I still don't understand why someone would choose to essentially clone some code vs import a library. Suddenly you increase your maintenance burden, lose updates, etc. I've had no problems at all with UI libraries like Mantine. If you follow this logic, why not just clone all your npm repos and build from source. Ultimate control, right? Please help me understand the benefits here, because I tried out shadcn and wasn't into it
I don't think it's hard, it's harder than people think it's going to be. So they get frustrated and start abstracting away, ignoring history and hoping their fresh approach will finally make this thing easy.
We went out of business, but I made a web app for videographers to collaborate during production. Same things as frame.io. This was over 15 years ago. Frontend was pretty vanilla except relied heavily on jQuery. The main section of the app allowed you to commend on specific frames in a video. The code is split up amongst multiple files. Here is one: https://github.com/StevePotter/Takeoff/blob/main/Takeoff.Web...
Look at any of the sibling `app-productions-details*.js` files. Combined they formed a single interface. It was dicey. But damn the interface was snappy. I mean, instant. Code would have been much less these days but probably nowhere near as responsive.
Right. I encourage young devs to build a complex app using vanilla js. Feel the pain of two way state management. Then you’ll gain an appreciation for react. And you’ll learn browser APIs and know when react is overkill because it has its own pain
i’ve tried this, and it almost almost works to just rebuild the Dom on every state change as a pure function of state without any react or anything. The resulting interface is actually way snappier than react – but preserving local state of elements like what text is highlighted, where the cursor is, which radio button is tabbed to etc turns into a nightmare.
With all due respect, I don't believe it is "more snappier than react".
React itself with nothing else is plenty fast. You would have to go way out of your way to see performance differences between different UI approaches, computers are just way too fast to notice whether this click resulting in the div's text changing to +1 is slow or fast, even if the implementation were crazy convoluted.
What makes react apps slow is using it badly, and having 10 other libraries getting in the picture loading fat UI elements, etc.
And frankly these would be much slower in your render everything anew approach.

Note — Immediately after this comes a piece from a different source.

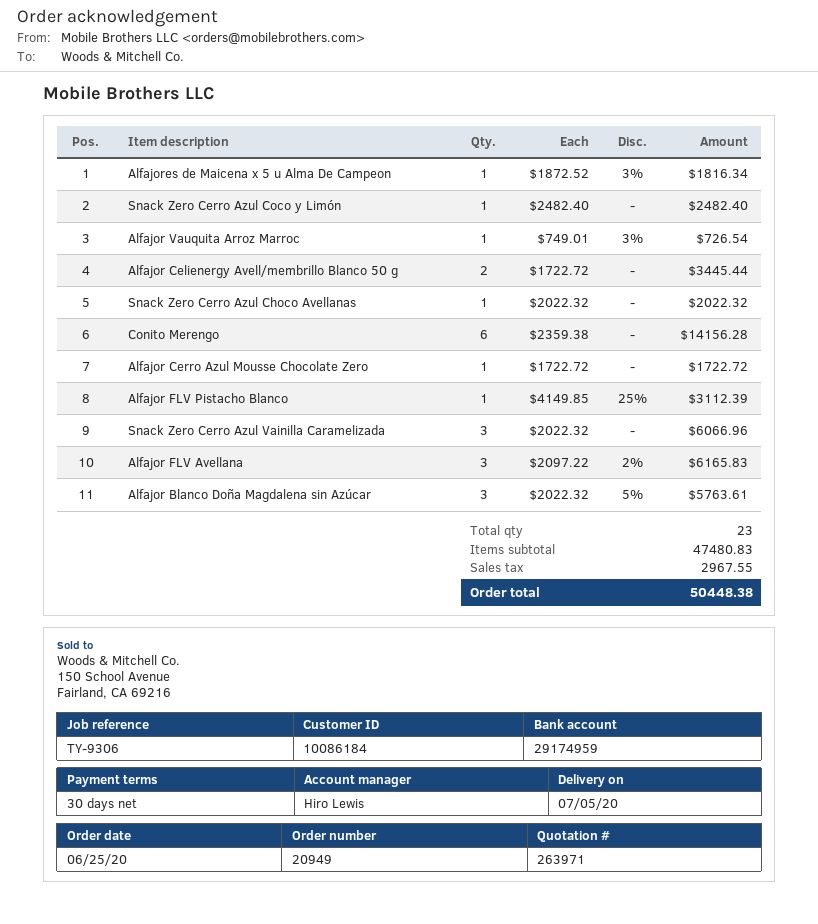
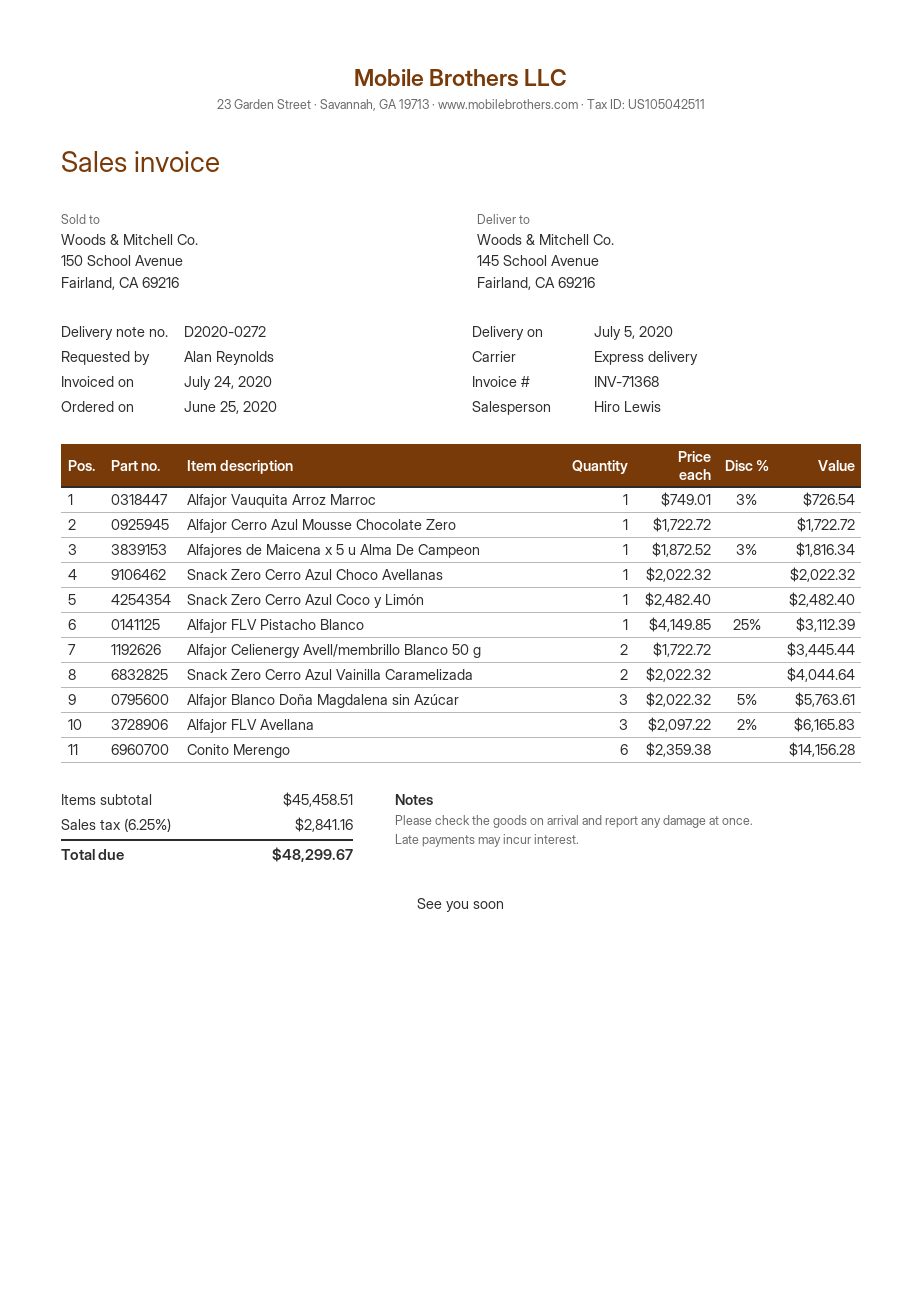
Snack Zero Cerro Azul Vainilla Caramelizada: 3 x 2022.32 = 6066.96 -> 2 x 2022.32 = 4044.64
subtotal: 47480.83 -> 45458.51
tax: 2967.55 -> 2841.16
total: 50448.38 -> 48299.67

This is where "react is a library, not a framework" kinda lets it have its cake and eat it too. preact is 4 kb, React + react dom is like 30 kb, but when I use it under commercial pressure to deliver it seems to climb into the megabytes. I'm working on a react native app right now that is a completely embarrassing 150 Mb. The experiment in no react, build UI from scratch every state change has stayed around 65 kb without much attention paid to bundle size, with 10 kB of that being a bunch of linear algebra and differential equation solving code and 50 kb of that a plotting library that's completely nonblocking for the rest of the app.
Based on your description it sounds like you were halfway into reimplementing the virtual dom that react uses (or use to use? unsure if they moved away from that with the implementation of a compiler).
> But for several years we've been able to style radio buttons however we want using a few CSS tools
proves how good the current state is, where a dev can think things will just be ok, for everyone, if you just ripped all that complexity and ship it (which should be the attitude for a good framework).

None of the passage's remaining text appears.